# EXERCISE INSTRUCTIONS
For each line of the data below that contains "Jeans", return that line.

Stored dataset items
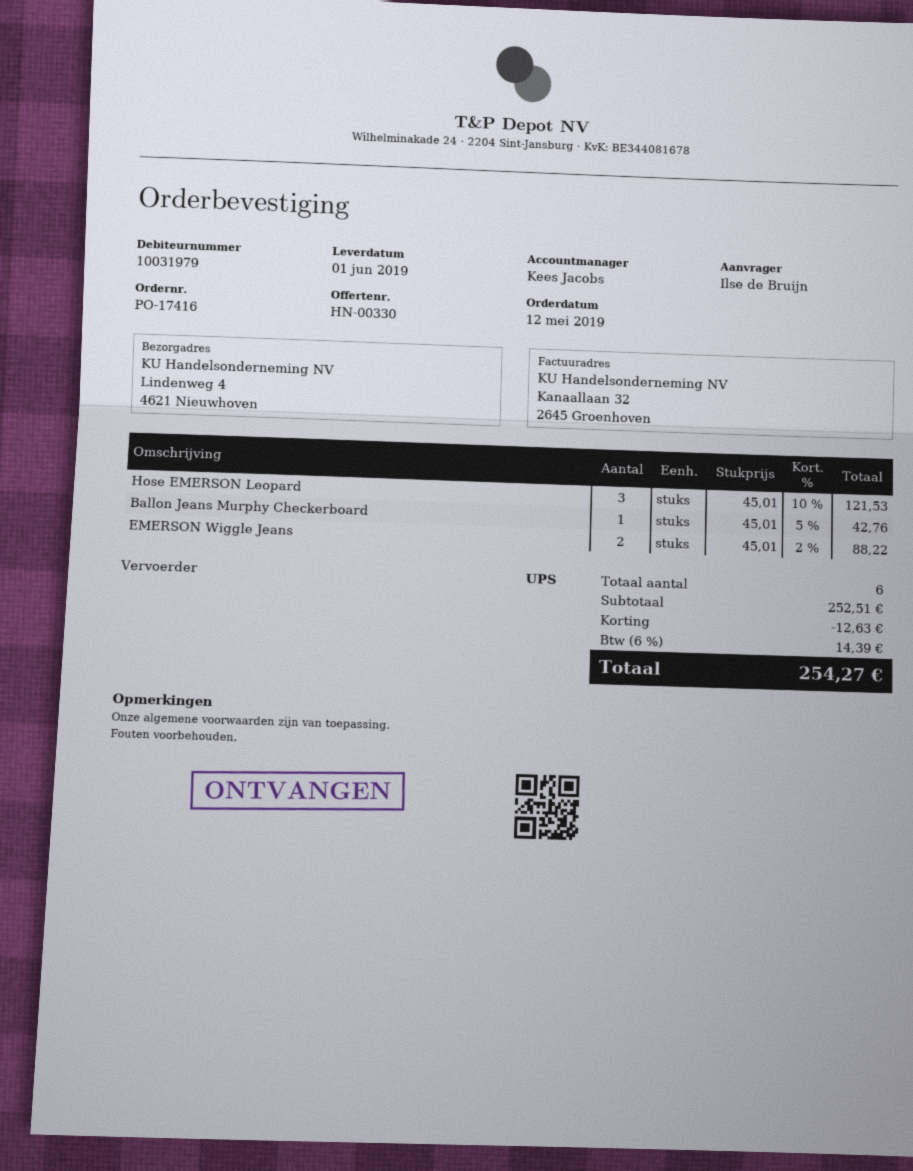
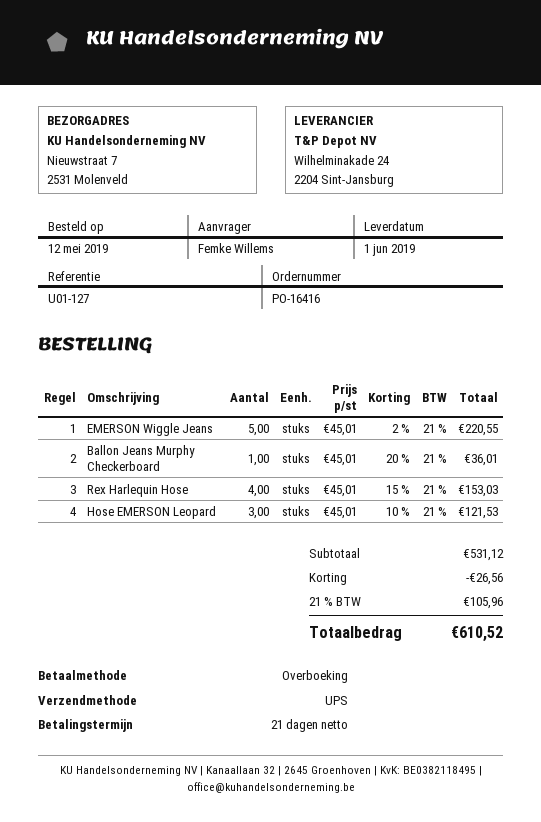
order number: PO-17416 -> PO-16416
ordered by: Ilse de Bruijn -> Femke Willems
ship to: Lindenweg 4, 4621 Nieuwhoven -> Nieuwstraat 7, 2531 Molenveld
Ballon Jeans Murphy Checkerboard: 1 x 45.01 - 5% = 42.76 -> 1 x 45.01 - 20% = 36.01
EMERSON Wiggle Jeans: 2 x 45.01 - 2% = 88.22 -> 5 x 45.01 - 2% = 220.55
Rex Harlequin Hose: none -> 4 x 45.01 - 15% = 153.03
subtotal: 252.51 -> 531.12
discount: 12.63 -> 26.56
tax: 6% = 14.39 -> 21% = 105.96
total: 254.27 -> 610.52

# EXERCISE RESULT
Ballon Jeans Murphy Checkerboard: 1 x 45.01 - 5% = 42.76 -> 1 x 45.01 - 20% = 36.01
EMERSON Wiggle Jeans: 2 x 45.01 - 2% = 88.22 -> 5 x 45.01 - 2% = 220.55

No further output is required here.